Revision comparison data
================

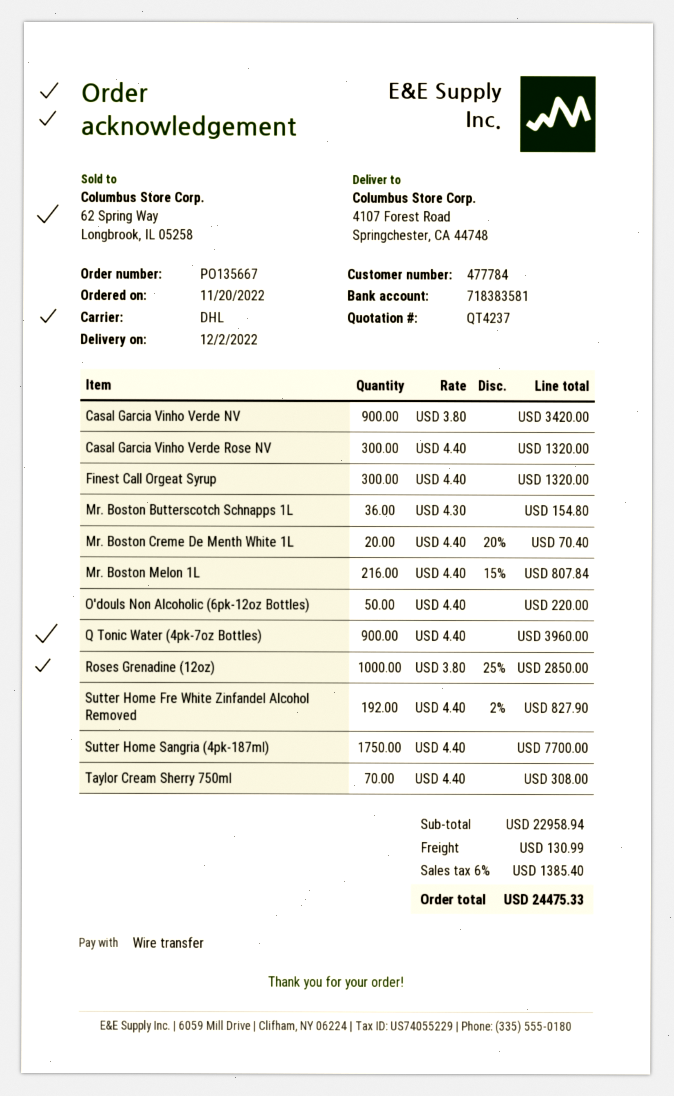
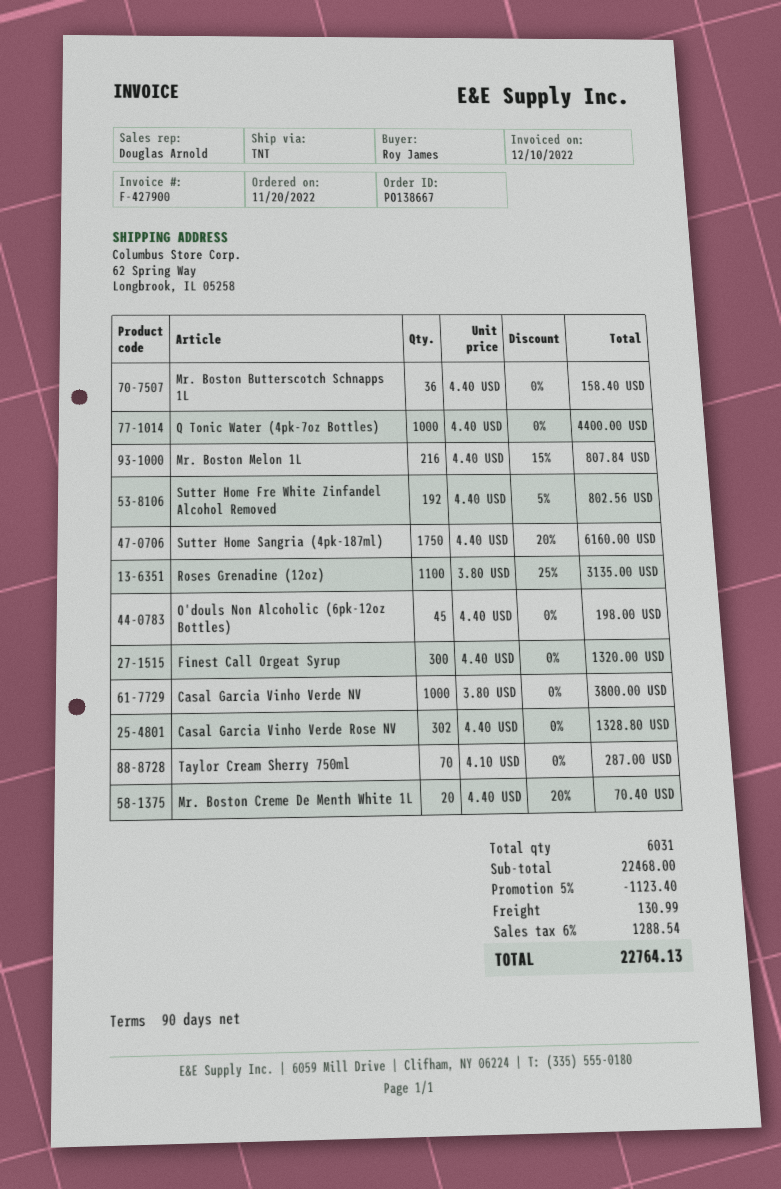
order number: PO135667 -> PO138667
shipping method: DHL -> TNT
ship to: 4107 Forest Road, Springchester, CA 44748 -> 62 Spring Way, Longbrook, IL 05258
Casal Garcia Vinho Verde NV: 900 x 3.80 = 3420.00 -> 1000 x 3.80 = 3800.00
Casal Garcia Vinho Verde Rose NV: 300 x 4.40 = 1320.00 -> 302 x 4.40 = 1328.80
Mr. Boston Butterscotch Schnapps 1L: 36 x 4.30 = 154.80 -> 36 x 4.40 = 158.40
O'douls Non Alcoholic (6pk-12oz Bottles): 50 x 4.40 = 220.00 -> 45 x 4.40 = 198.00
Q Tonic Water (4pk-7oz Bottles): 900 x 4.40 = 3960.00 -> 1000 x 4.40 = 4400.00
Roses Grenadine (12oz): 1000 x 3.80 - 25% = 2850.00 -> 1100 x 3.80 - 25% = 3135.00
Sutter Home Fre White Zinfandel Alcohol Removed: 192 x 4.40 - 2% = 827.90 -> 192 x 4.40 - 5% = 802.56
Sutter Home Sangria (4pk-187ml): 1750 x 4.40 = 7700.00 -> 1750 x 4.40 - 20% = 6160.00
Taylor Cream Sherry 750ml: 70 x 4.40 = 308.00 -> 70 x 4.10 = 287.00
subtotal: 22958.94 -> 22468.00
discount: none -> 5% = 1123.40
tax: 6% = 1385.40 -> 6% = 1288.54
total: 24475.33 -> 22764.13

================

### PROBLEM DESCRIPTION
Check every line above for the word "Casal" and copy those that have it.

### WRITTEN REPLY
Casal Garcia Vinho Verde NV: 900 x 3.80 = 3420.00 -> 1000 x 3.80 = 3800.00
Casal Garcia Vinho Verde Rose NV: 300 x 4.40 = 1320.00 -> 302 x 4.40 = 1328.80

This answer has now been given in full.